Efficient Learning on a Stochastic Neural Network – The state-of-the-art recurrent neural encoder model (RNN) is a popular way to learn a rich set of visual objects in order to generate large amounts of data. However, it is still the case that deep neural networks (DNNs) do not directly represent the object representation. In this paper, we show how to generate a deep RNN by transforming an existing one into a model of the object representation. In addition, we show that this transformation could be used to train a model by leveraging the fact that a deep DNN can be trained so that its training volume is comparable to the input image or the corresponding dataset. This experiment is carried out on the MNIST dataset and we show that our model generates better results than an existing deep DNN model.
In this paper, we tackle the problem of classification of multi-class multi-task learning. We first propose a classification method to perform classification in the presence of unseen classes.

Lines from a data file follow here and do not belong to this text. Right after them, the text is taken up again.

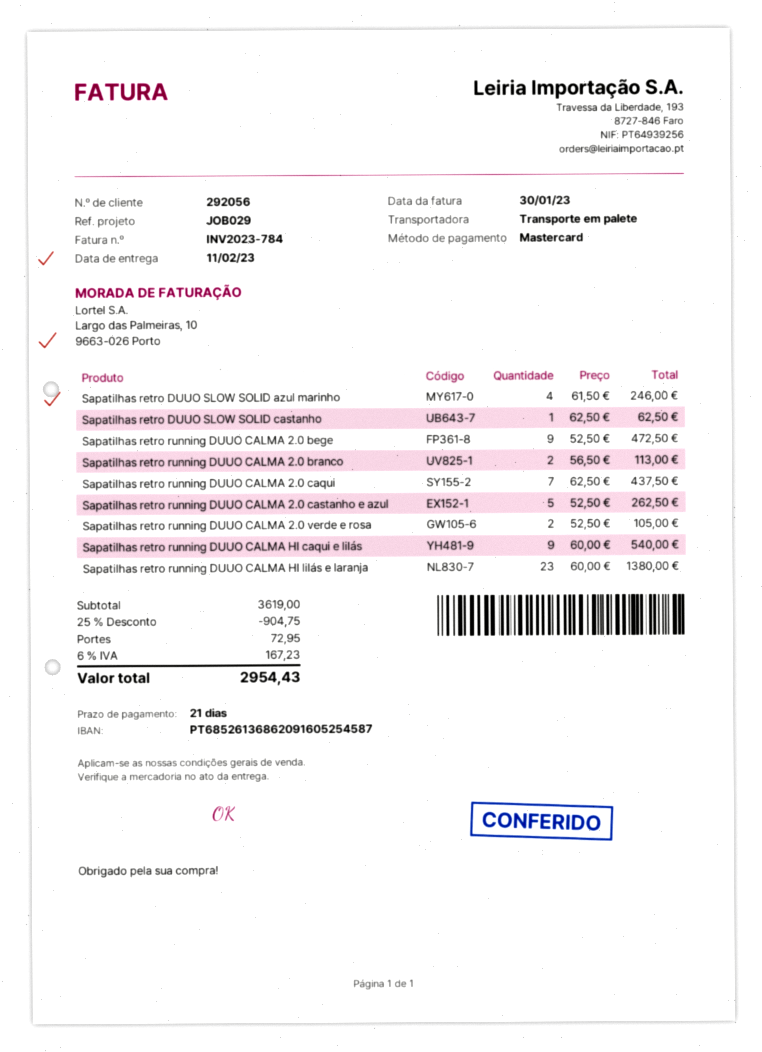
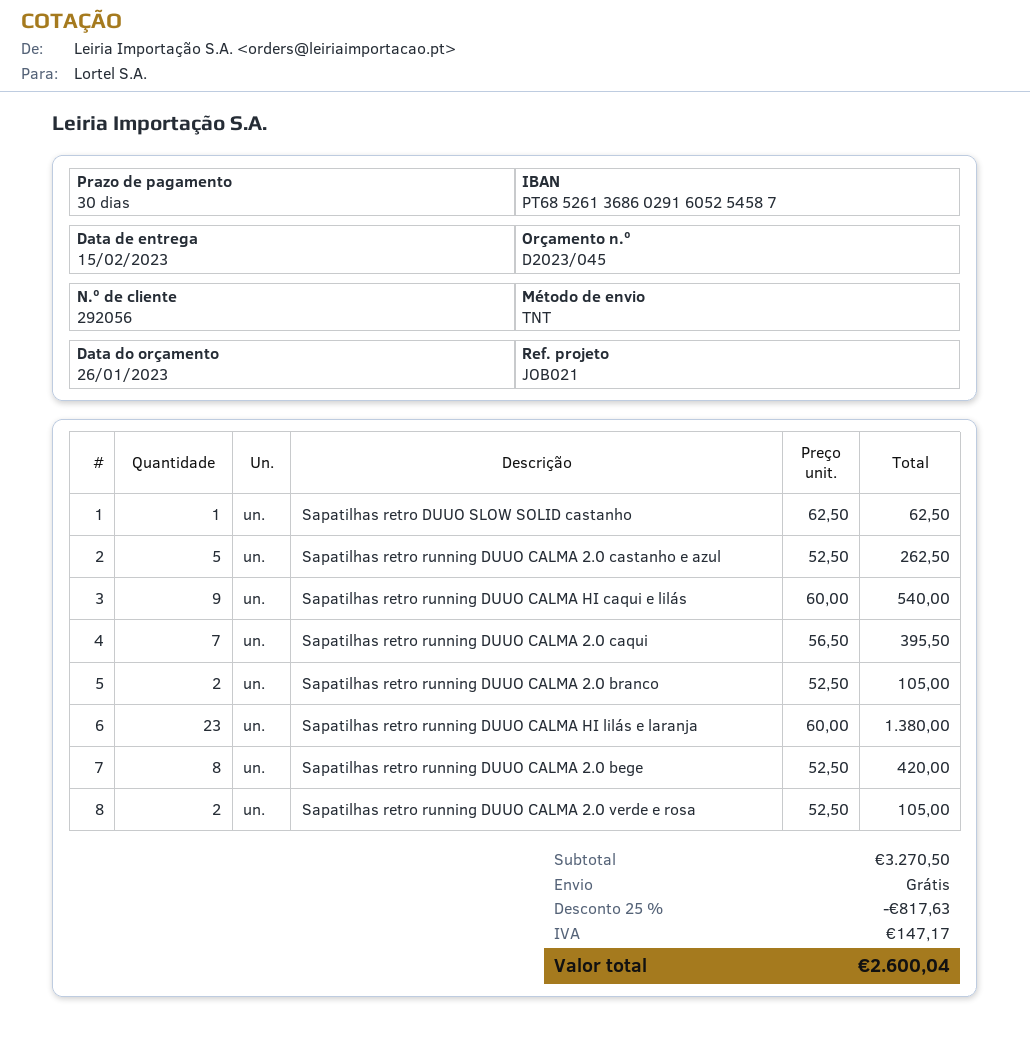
delivery date: 2023-02-11 -> 2023-02-15
payment terms: 21 days -> 30 days
reference: JOB029 -> JOB021
bank account: PT68526136862091605254587 -> PT68526136860291605254587
shipping method: pallet freight -> TNT
Sapatilhas retro DUUO SLOW SOLID azul marinho: 4 x 61.50 = 246.00 -> none
Sapatilhas retro running DUUO CALMA 2.0 bege: 9 x 52.50 = 472.50 -> 8 x 52.50 = 420.00
Sapatilhas retro running DUUO CALMA 2.0 branco: 2 x 56.50 = 113.00 -> 2 x 52.50 = 105.00
Sapatilhas retro running DUUO CALMA 2.0 caqui: 7 x 62.50 = 437.50 -> 7 x 56.50 = 395.50
subtotal: 3619.00 -> 3270.50
discount: 25% = 904.75 -> 25% = 817.63
shipping: 72.95 -> 0.00
tax: 167.23 -> 147.17
total: 2954.43 -> 2600.04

Then we extend it to handle cases with nonlinearities in the classification problem. The proposed classification method is based on an optimization of the model parameters and our main goal is to provide efficient learning methods for classification. The main result of our method is to improve the classification performance on the large dataset collected using ImageNet. Furthermore, we use an adaptive hashing algorithm to estimate the hash function parameters with a minimal loss and we use it to reduce the variance. Experimental results demonstrate the effectiveness of our approach.

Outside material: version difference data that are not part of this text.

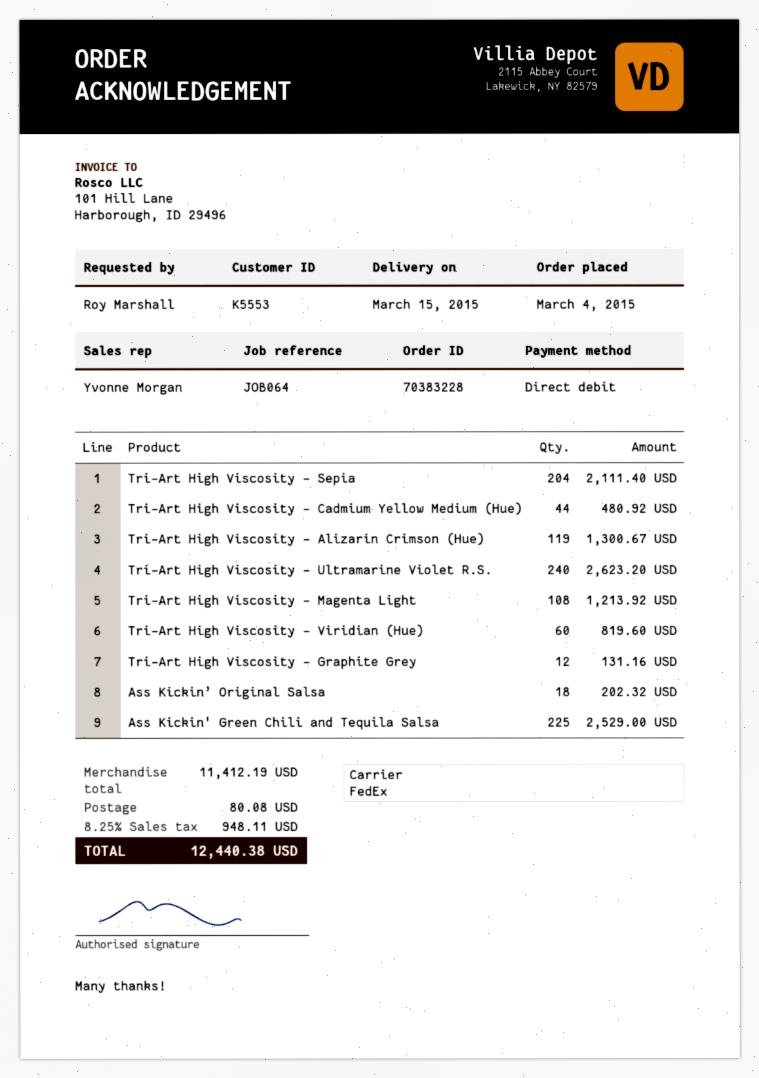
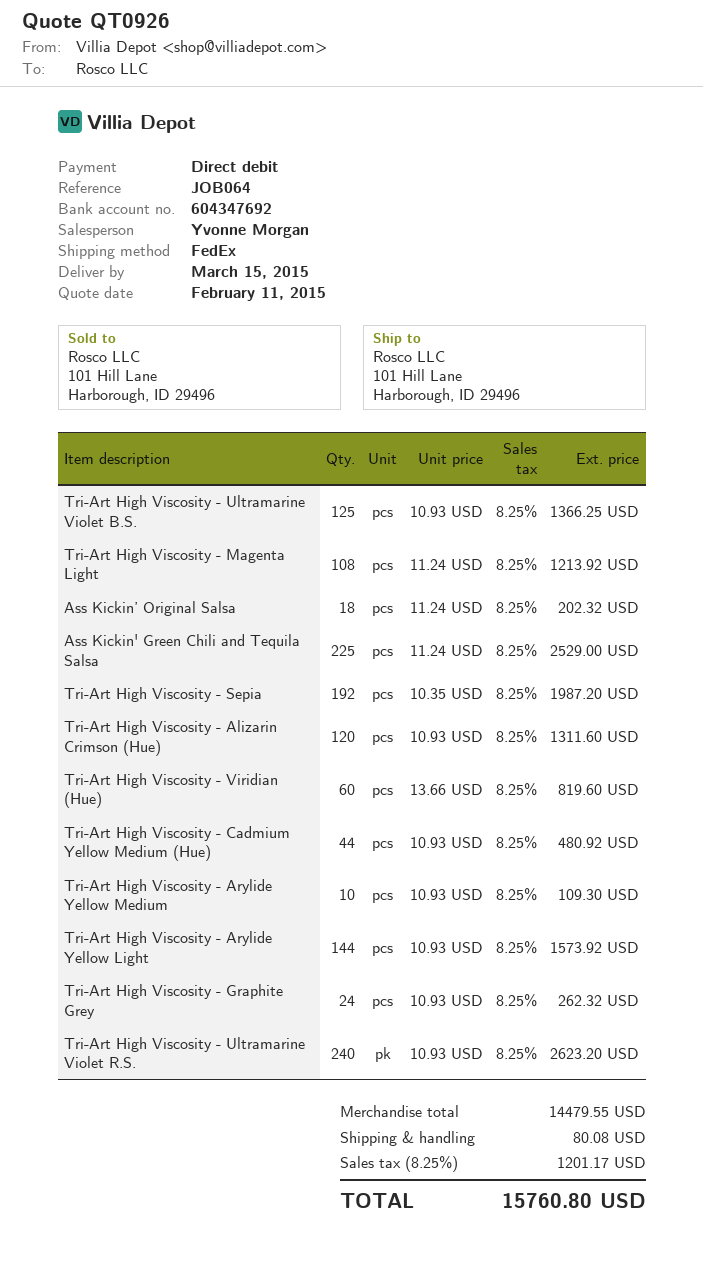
Tri-Art High Viscosity - Sepia: 204 for 2111.40 -> 192 for 1987.20
Tri-Art High Viscosity - Alizarin Crimson (Hue): 119 for 1300.67 -> 120 for 1311.60
Tri-Art High Viscosity - Graphite Grey: 12 for 131.16 -> 24 for 262.32
Tri-Art High Viscosity - Ultramarine Violet B.S.: none -> 125 for 1366.25
Tri-Art High Viscosity - Arylide Yellow Medium: none -> 10 for 109.30
Tri-Art High Viscosity - Arylide Yellow Light: none -> 144 for 1573.92
subtotal: 11412.19 -> 14479.55
tax: 8.25% = 948.11 -> 8.25% = 1201.17
total: 12440.38 -> 15760.80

An FFT based approach for automatic calibration on HPs
A Novel Approach to Automatic Seizure Detection
Efficient Learning on a Stochastic Neural Network
Makeshift Dictionary Learning on Discrete-valued Texture Pairings
Tensor-based transfer learning for image recognitionIn this paper, we tackle the problem of classification of multi-class multi-task learning. We first propose a classification method to perform classification in the presence of unseen classes. Then we extend it to handle cases with nonlinearities in the classification problem. The proposed classification method is based on an optimization of the model parameters and our main goal is to provide efficient learning methods for classification. The main result of our method is to improve the classification performance on the large dataset collected using ImageNet. Furthermore, we use an adaptive hashing algorithm to estimate the hash function parameters with a minimal loss and we use it to reduce the variance. Experimental results demonstrate the effectiveness of our approach.